### Task statement:
A single number is the answer: the count of lines in these records with "файле" in them.

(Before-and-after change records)
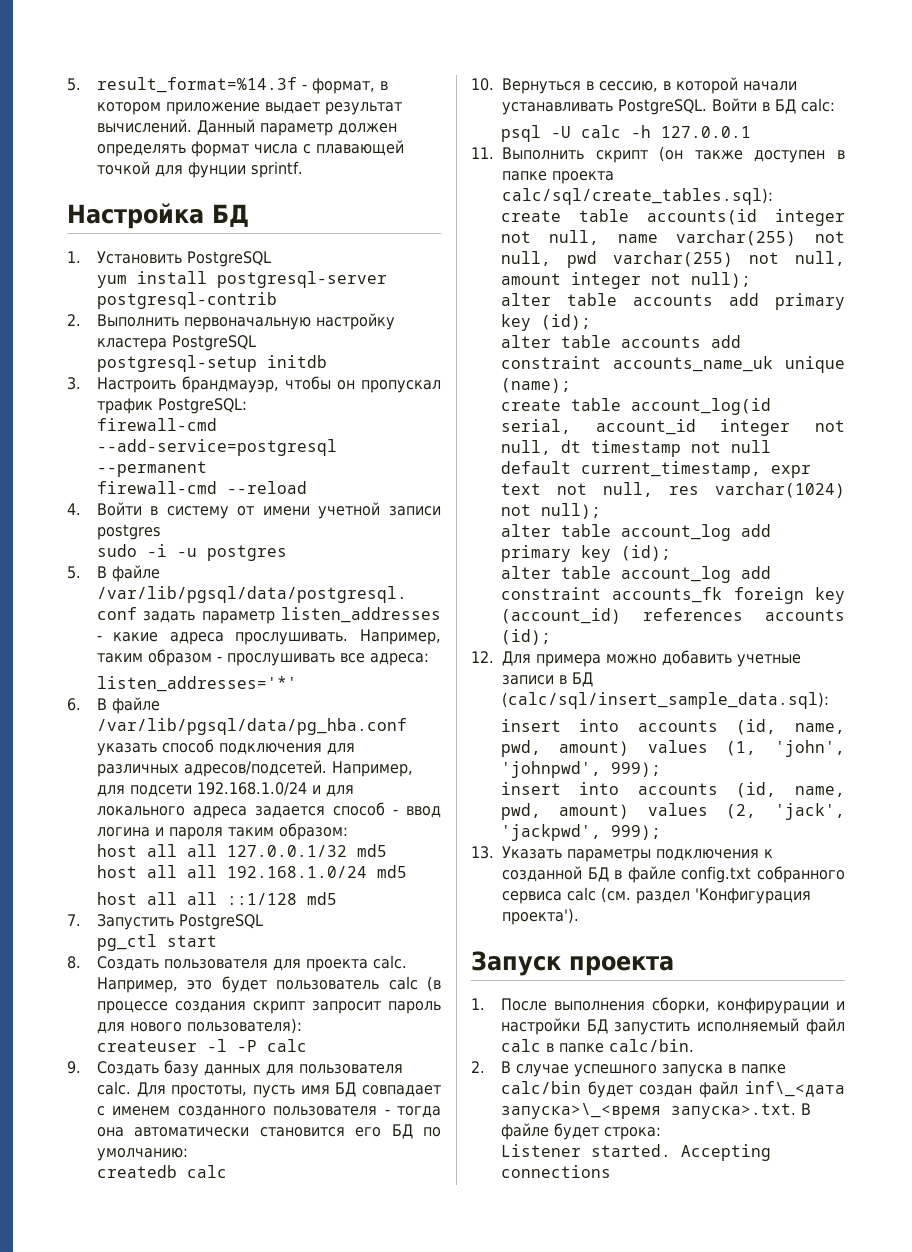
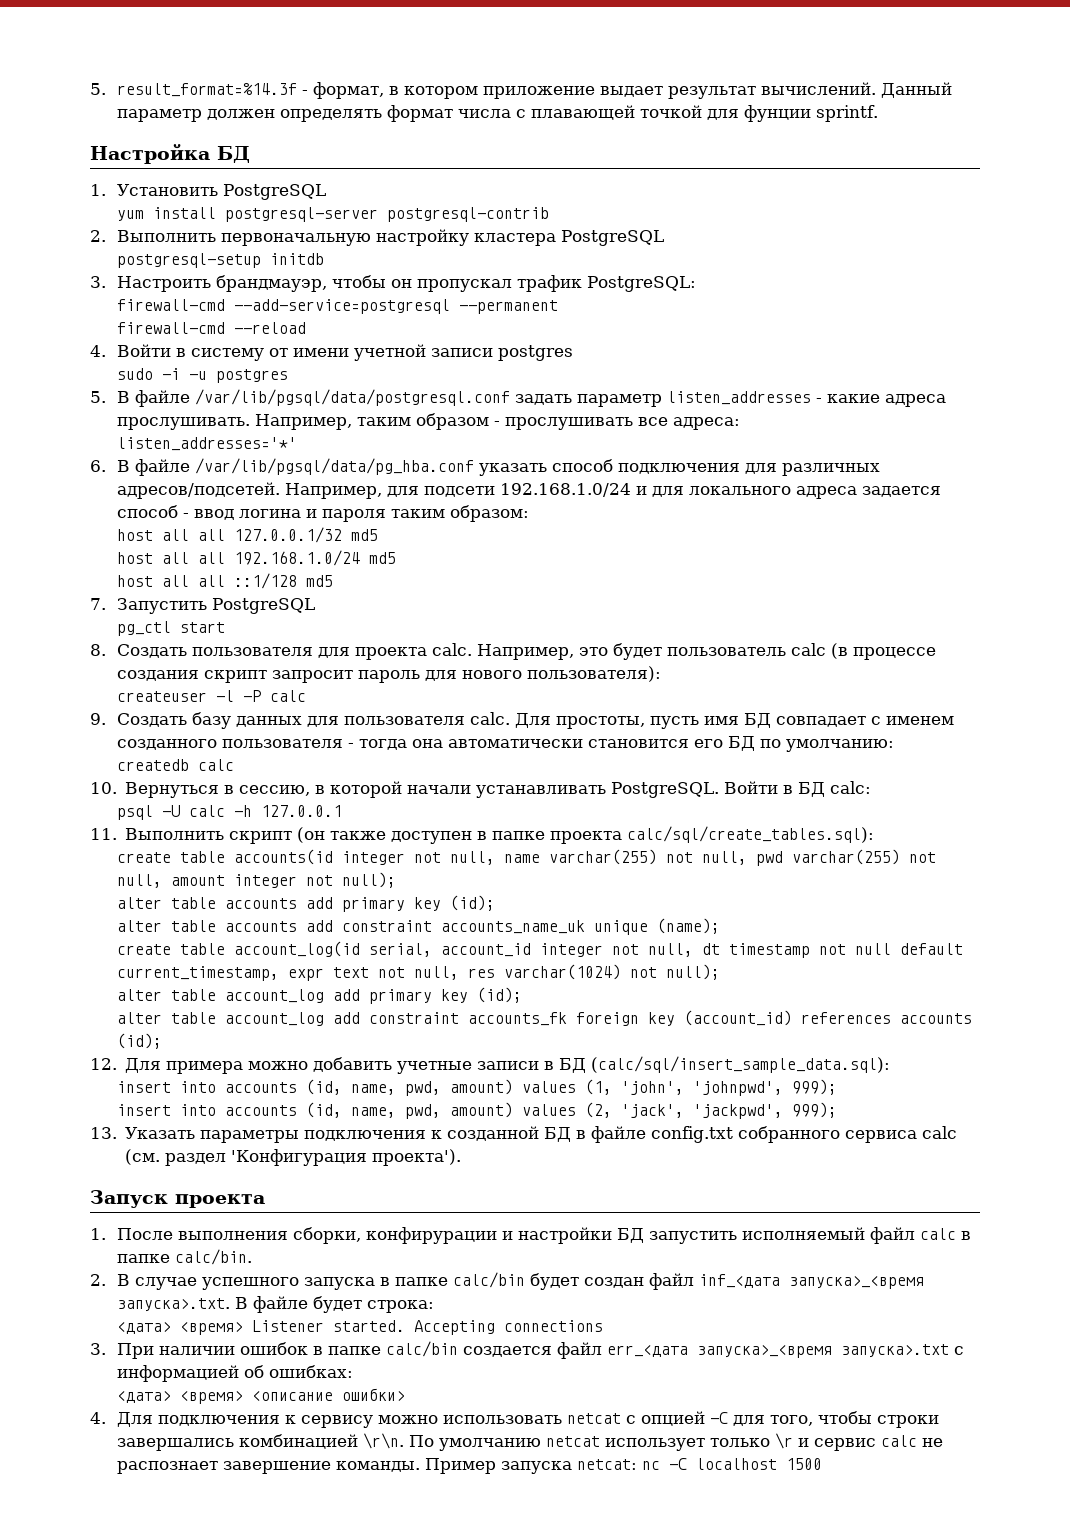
- 2. В случае успешного запуска в папке calc/bin будет создан файл inf\_<дата запуска>\_<время запуска>.txt. В файле будет строка:
+ 2. В случае успешного запуска в папке calc/bin будет создан файл inf_<дата запуска>_<время запуска>.txt. В файле будет строка:
- Listener started.
+ <дата> <время> Listener started.
+ 3. При наличии ошибок в папке calc/bin создается файл err_<дата запуска>_<время запуска>.txt с информацией об ошибках:
+ <дата> <время> <описание ошибки>
+ 4. Для подключения к сервису можно использовать netcat с опцией -C для того, чтобы строки завершались комбинацией \r\n. По умолчанию netcat использует только \r и сервис calc не распознает завершение команды. Пример запуска netcat: nc -C localhost 1500

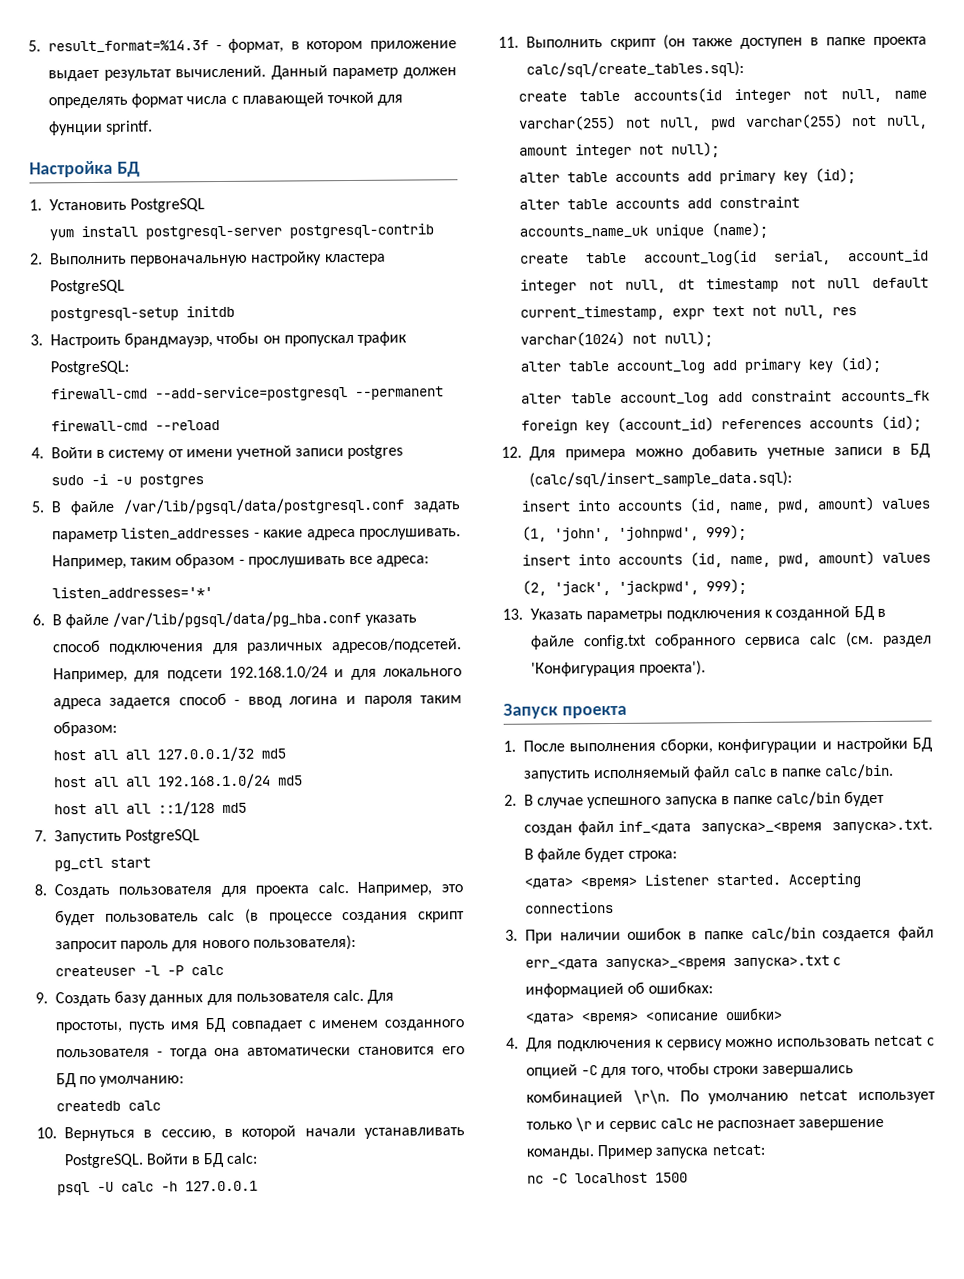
- 1. После выполнения сборки, конфирурации и настройки БД запустить исполняемый файл calc в папке calc/bin.
+ 1. После выполнения сборки, конфигурации и настройки БД запустить исполняемый файл calc в папке calc/bin.
- Пример запуска netcat: nc -C localhost 1500
+ Пример запуска netcat:
+ nc -C localhost 1500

### Solution to this task:
2